Hello I was learning WINDOWING functionality of Hive, and came across a problem.
I was trying to find the number of customer in a month:
my_table:
I do a partition on 3 variables: the year / month of acquisition and rate_plan
SELECT (first_value(stock) OVER w + sum(incomers) OVER w) AS stock_monthly,
year(date_in_out) AS year_in,
month(date_in_out) AS month_in,
rate_plan_name
FROM my_table
WINDOW w AS (PARTITION BY rate_plan_name, year(date_in_out), month(date_in_out) ORDER BY date_in_out ASC);
I got the result
I get different monthly_stock values, whereas year_in / month_in and rate_plan_name are the same in my dataset.
My question is why is this value different ? I would expect it to the same here.

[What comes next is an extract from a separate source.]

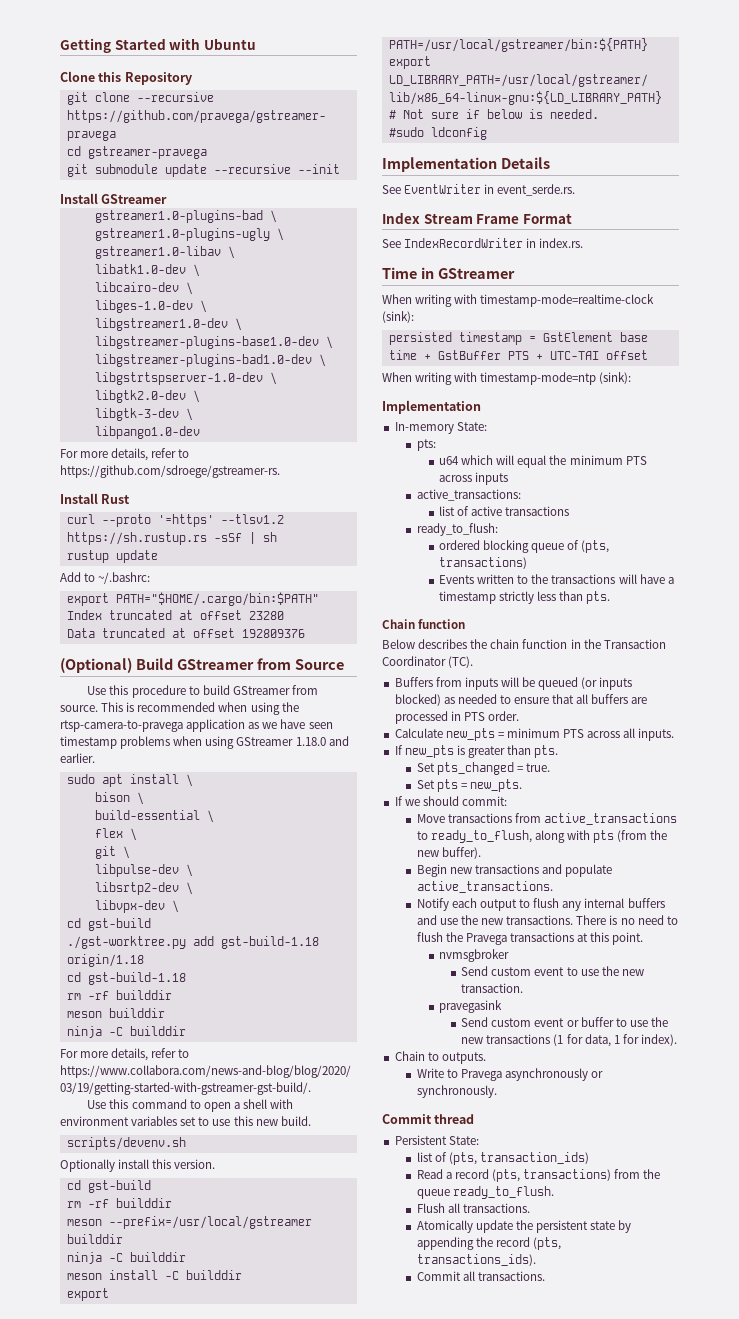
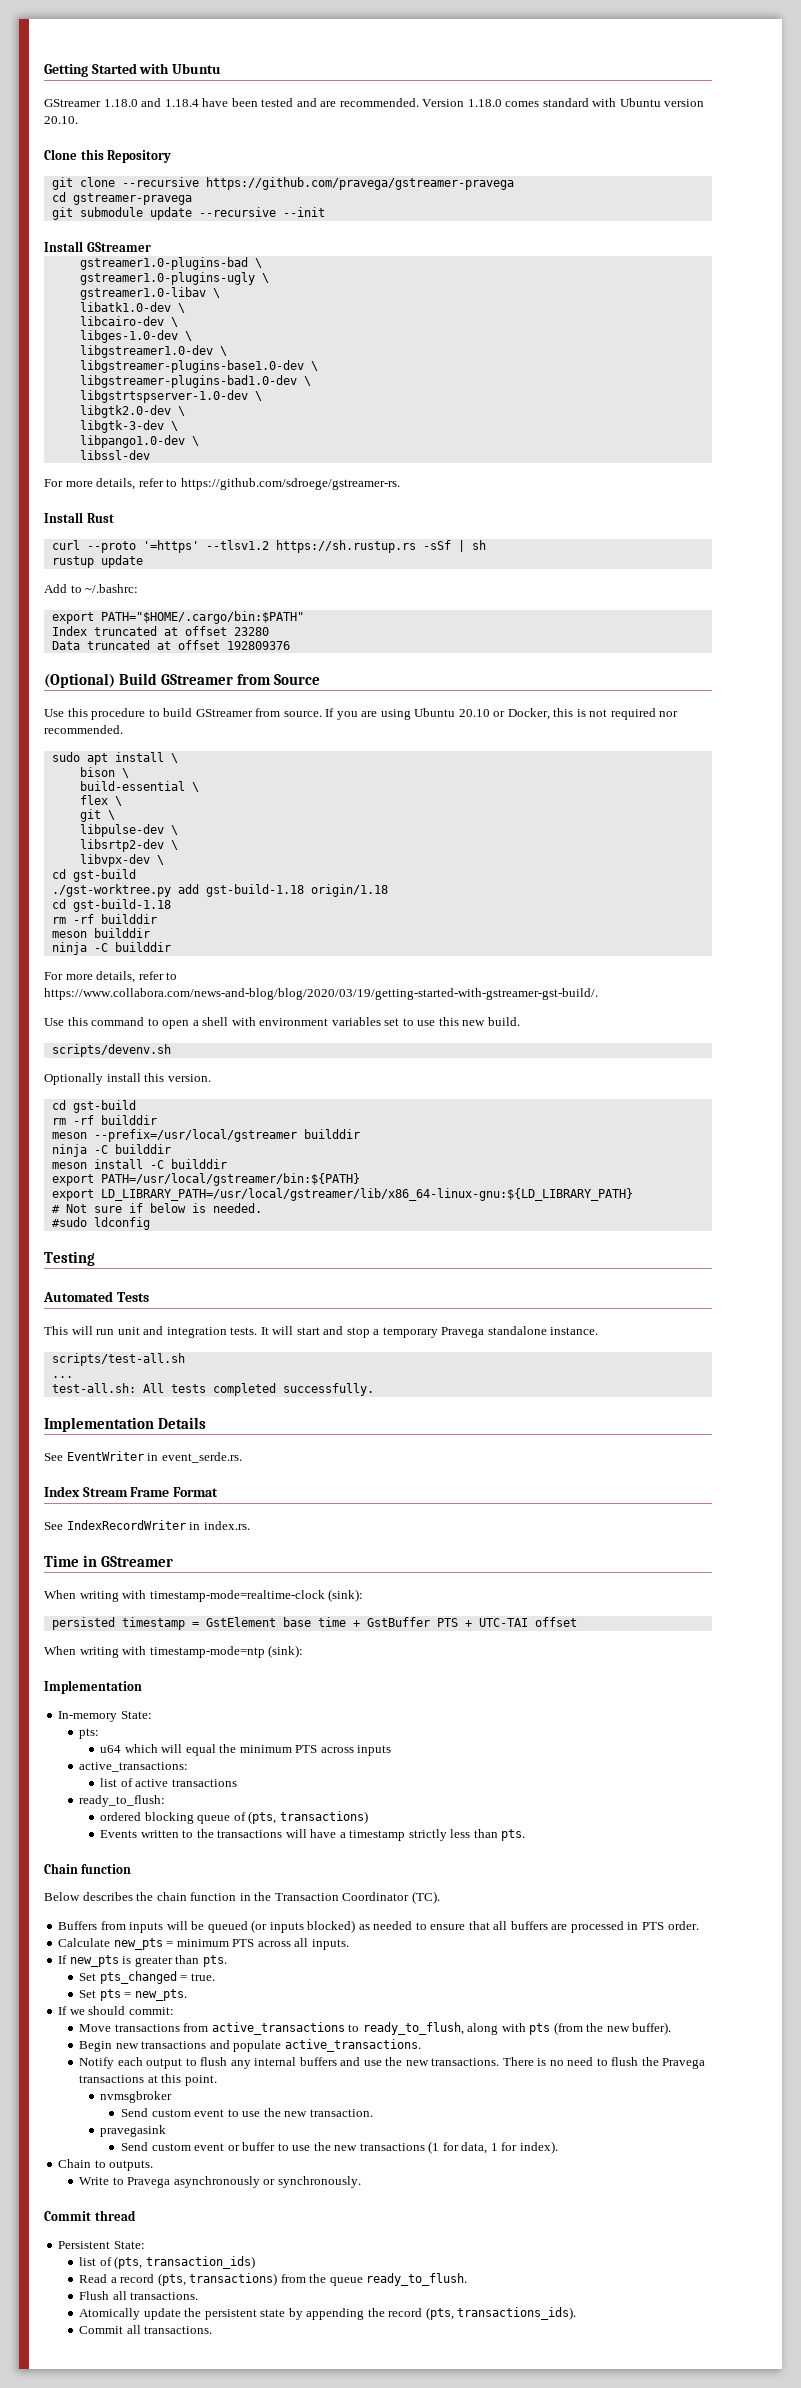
(256, 44) none -> [44,98,705,107] [44,116,78,124] // GStreamer 1.18.0 and 1.18.4 have been tested and are recommended. Version 1.18.0 comes standard with Ubuntu version 20.10.
(200, 432) none -> [191,436,199,446] [79,450,150,460] \ // libssl-dev
[101,702,299,715] [60,719,333,732] [60,736,349,749] [60,753,95,763] This is recommended when using the rtsp-camera-to-pravega application as we have seen timestamp problems when using GStreamer 1.18.0 and earlier. -> [325,708,679,720] [44,725,123,734] If you are using Ubuntu 20.10 or Docker, this is not required nor recommended.
(487, 133) none -> [44,1251,95,1266] [43,1291,149,1302] [44,1326,599,1338] [51,1353,185,1366] [51,1376,73,1378] [51,1383,374,1396] // Testing // Automated Tests // This will run unit and integration tests. It will start and stop a temporary Pravega standalone instance. // scripts/test-all.sh // ... // test-all.sh: All tests completed successfully.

With an order by date_in_out
in the window
specification, sum
gets computed for every row. If you need it aggregated at a year month level, use
WINDOW w AS (PARTITION BY rate_plan_name, year(date_in_out), month(date_in_out))
But note that first_value
still needs an order by
.
I think you are looking for,
SELECT first_value(stock) OVER(w ORDER BY date_in_out) + sum(incomers) OVER w AS stock_monthly,
year(date_in_out) AS year_in,
month(date_in_out) AS month_in,
rate_plan_name
FROM my_table
WINDOW w AS (PARTITION BY rate_plan_name, year(date_in_out), month(date_in_out))